Stoke Therapeutics has announced pivotal two-year data from the FALCON study, a comprehensive natural history investigation of autosomal dominant optic atrophy (ADOA) that provides crucial insights for developing the first potential disease-modifying treatment for this rare genetic eye disorder. The findings were presented at the 2025 American Academy of Ophthalmology Annual Meeting and directly inform the company's ongoing Phase 1 clinical trial of STK-002.
Largest Natural History Study Reveals Disease Progression Patterns
The FALCON study represents the most extensive prospective natural history investigation of ADOA to date, enrolling 47 patients aged 8 to 60 across 10 sites in the United States, United Kingdom, Italy, and Denmark. This multicenter, 24-month study aimed to provide a comprehensive understanding of how ADOA disease parameters change over time to inform future interventional clinical trials.
ADOA is described by Stoke Therapeutics as "a rare disease that causes progressive and irreversible vision loss in both eyes starting in the first decade of life." The condition affects approximately one in 30,000 people globally, with a higher incidence of one in 10,000 in Denmark due to a founder effect. Notably, 46% of those with ADOA are registered as legally blind, and roughly half fail driving standards.
Key Clinical Findings Support Treatment Potential
The study revealed several important findings about ADOA progression and pathophysiology. While OPA1-associated ADOA progresses slowly overall, 24% of patients experienced at least a five-letter loss in low-contrast visual acuity (LCVA) over the two-year period. LCVA serves as a particularly sensitive measure because it detects subtle changes in optic nerve function often before standard vision tests show differences.
Patients with ADOA demonstrated higher levels of mitochondrial dysfunction compared with healthy individuals. This finding is clinically significant because mitochondrial function is crucial for vision, as mitochondria produce most of the energy required by cells that make up the optic nerve.
Perhaps most encouraging for therapeutic development, the study found no significant anatomic changes in the retina were observed. According to the company, this suggests that retinal dysfunction may be reversible with treatment intervention.
Expert Commentary Highlights Therapeutic Implications
Dr. Patrick Yu-Wai-Man, Professor of Ophthalmology and Honorary Consultant Neuro-ophthalmologist at the University of Cambridge, Moorfields Eye Hospital, and the UCL Institute of Ophthalmology, who serves as the primary investigator on the Phase 1 OSPREY study, provided key insights into the findings.
"These findings suggest that impaired function in the retina and the optic nerve occurs before permanent cell loss. By increasing the level of naturally occurring OPA1 protein to improve mitochondrial function, it may be possible to stabilize and even restore vision in people with ADOA," Yu-Wai-Man stated. "Importantly, the FALCON study has identified promising measures of disease progression in ADOA, which can be applied to both natural history and interventional studies of potential new treatments."
STK-002 Development Program Advances
The FALCON data directly support the clinical development of STK-002, Stoke's proprietary antisense oligonucleotide currently being evaluated in the Phase 1 OSPREY study. STK-002 is designed to upregulate OPA1 protein expression by leveraging the non-mutant (wild-type) copy of the OPA1 gene to restore OPA1 protein expression.
An estimated 65% to 90% of ADOA cases are caused by variants in the OPA1 gene, most of which lead to haploinsufficiency resulting in 50% OPA1 protein expression and disease manifestation. More than 400 different OPA1 variants have been reported in people diagnosed with ADOA.
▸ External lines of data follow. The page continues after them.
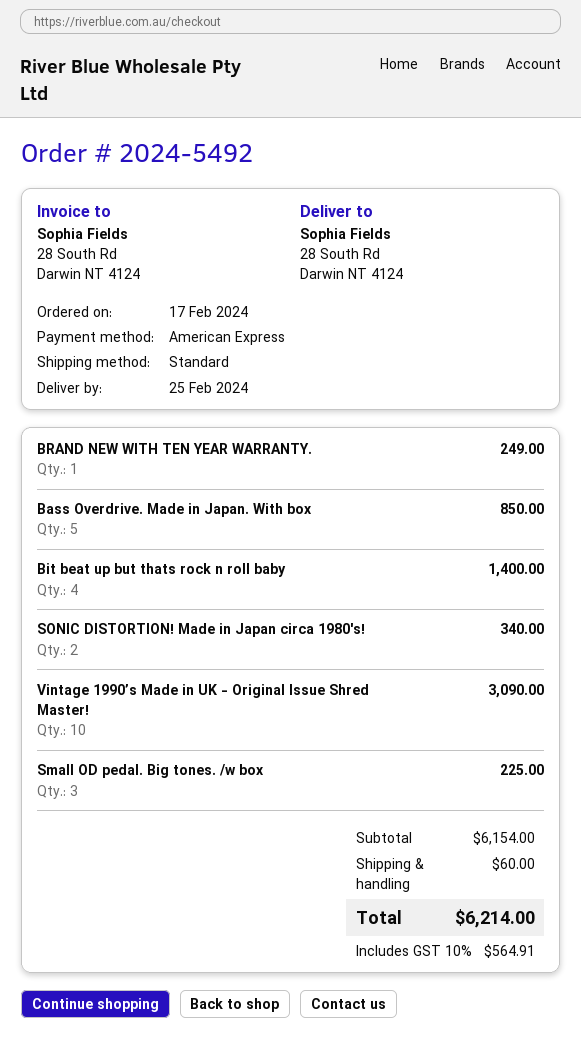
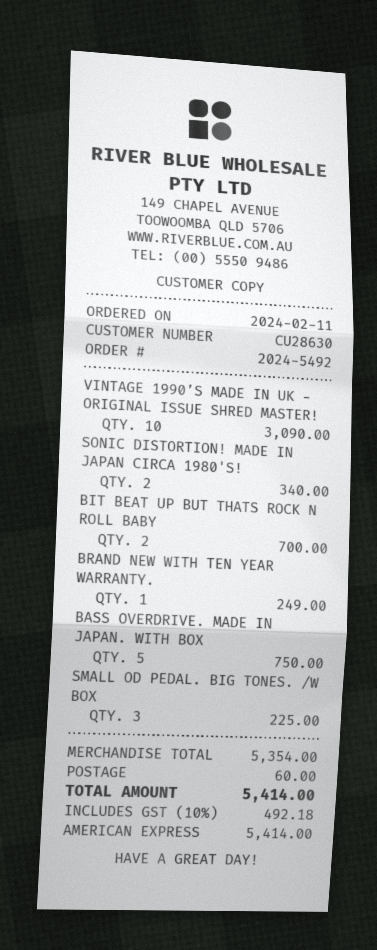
order date: 2024-02-17 -> 2024-02-11
Bass Overdrive. Made in Japan. With box: 5 for 850.00 -> 5 for 750.00
Bit beat up but thats rock n roll baby: 4 for 1400.00 -> 2 for 700.00
subtotal: 6154.00 -> 5354.00
tax: 10% = 564.91 -> 10% = 492.18
total: 6214.00 -> 5414.00

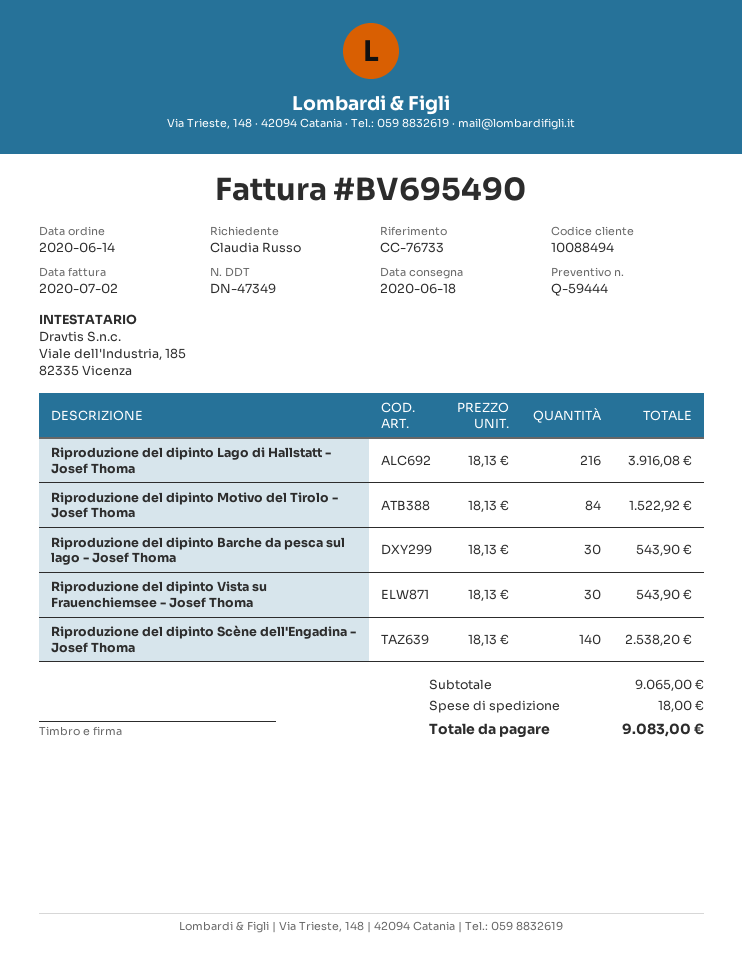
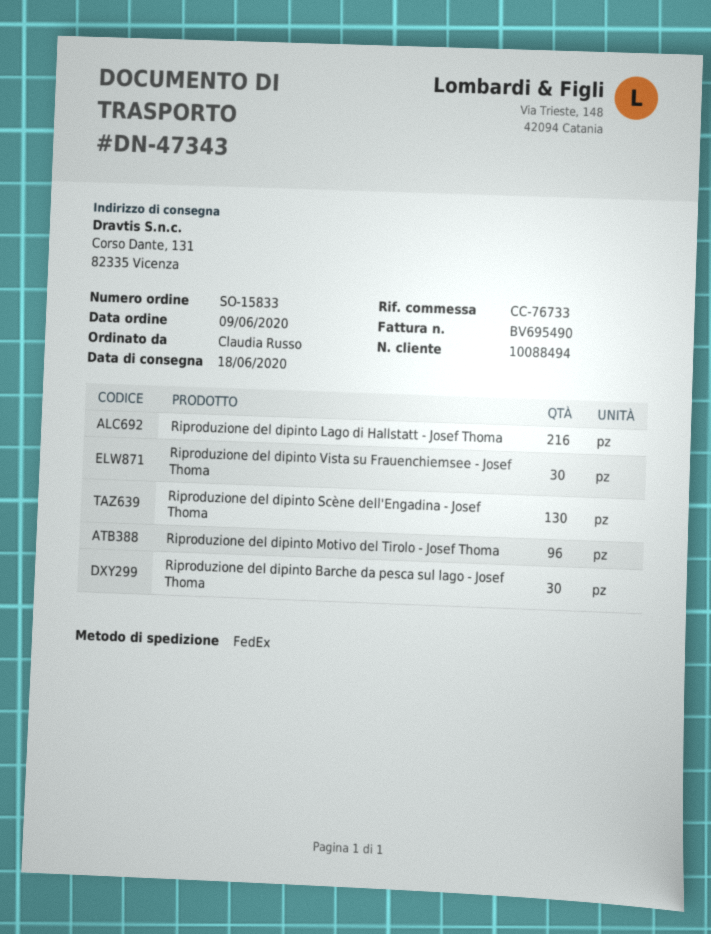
order date: 2020-06-14 -> 2020-06-09
delivery note number: DN-47349 -> DN-47343
Riproduzione del dipinto Motivo del Tirolo - Josef Thoma: 84 -> 96
Riproduzione del dipinto Scène dell'Engadina - Josef Thoma: 140 -> 130

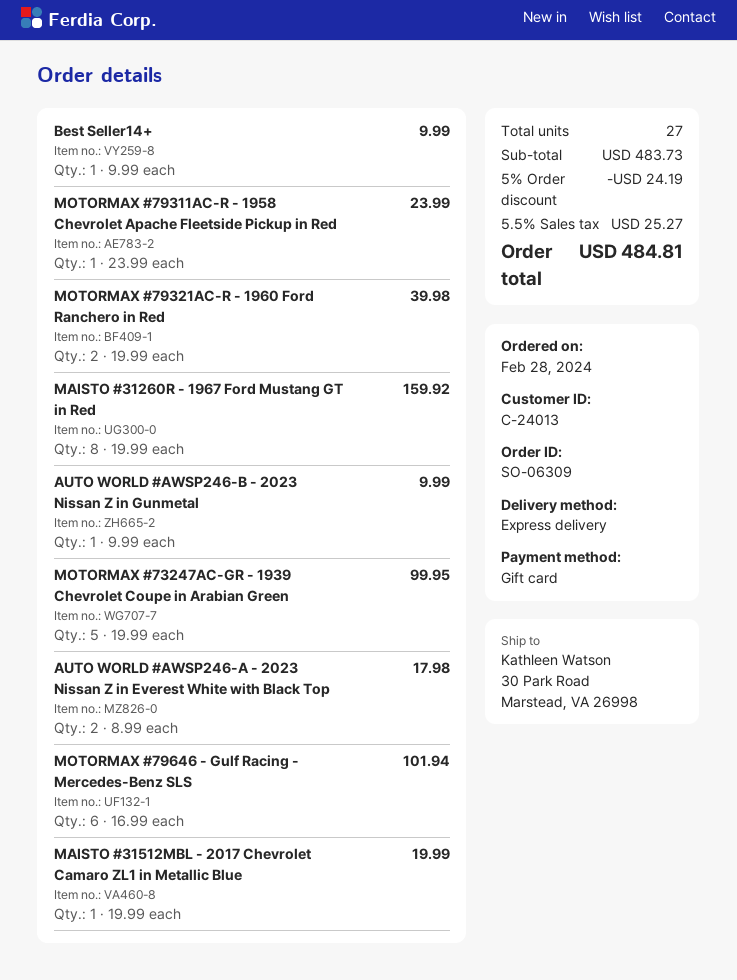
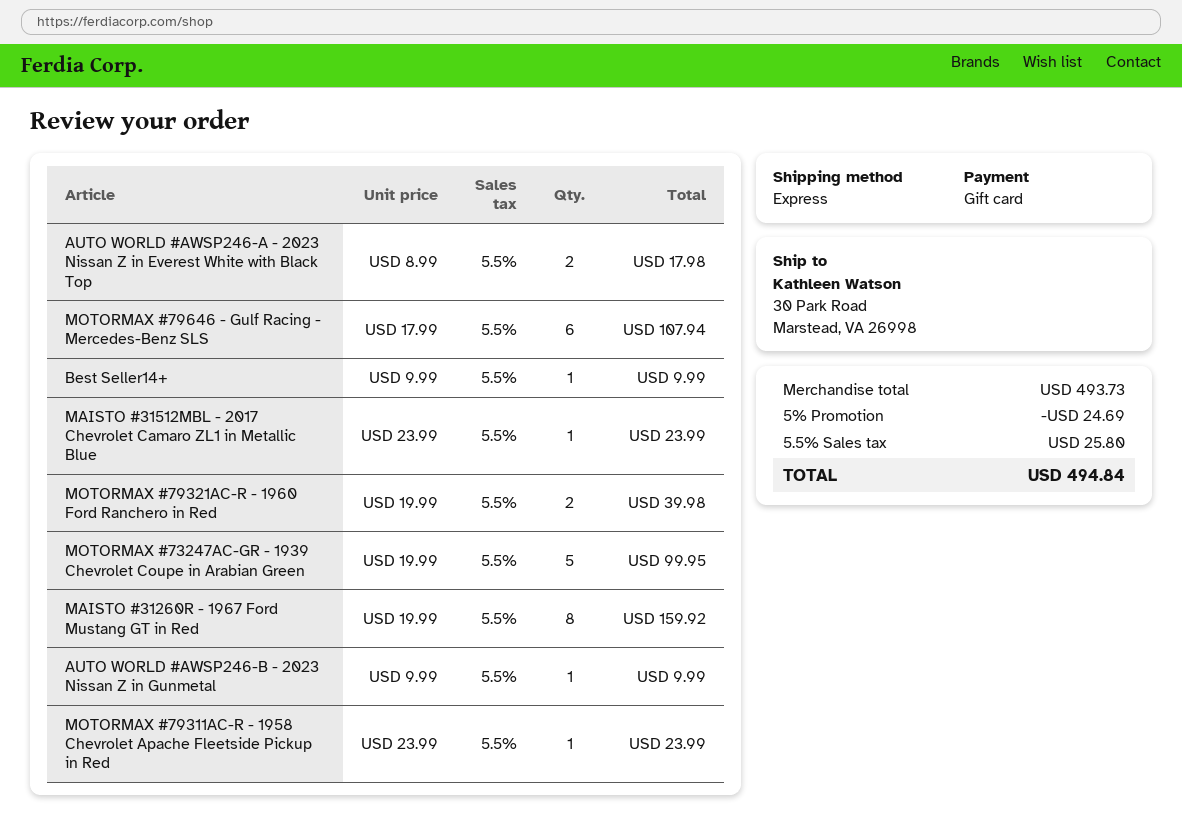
MOTORMAX #79646 - Gulf Racing - Mercedes-Benz SLS: 6 x 16.99 = 101.94 -> 6 x 17.99 = 107.94
MAISTO #31512MBL - 2017 Chevrolet Camaro ZL1 in Metallic Blue: 1 x 19.99 = 19.99 -> 1 x 23.99 = 23.99
subtotal: 483.73 -> 493.73
discount: 5% = 24.19 -> 5% = 24.69
tax: 5.5% = 25.27 -> 5.5% = 25.80
total: 484.81 -> 494.84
Barry Ticho, Chief Medical Officer of Stoke Therapeutics, emphasized the significance of the research: "The FALCON study is the largest prospective natural history study to evaluate the effects of ADOA, a rare genetic disease that leads to progressive vision loss and, for many patients, results in blindness. These data will provide important context as we initiate our Phase 1 study of STK-002 as the first potential disease-modifying medicine for ADOA."
Regulatory Recognition and Future Outlook
STK-002 has received orphan drug designation from the FDA as a potential new treatment for ADOA. Currently, there is no approved treatment for people living with ADOA, making STK-002 a potentially groundbreaking therapeutic option.
The company has generated preclinical data demonstrating proof-of-mechanism and proof-of-concept for STK-002. Stoke believes that STK-002 has the potential to be the first disease-modifying therapy for people living with ADOA, with the aim to maintain or improve vision in patients with this progressive condition.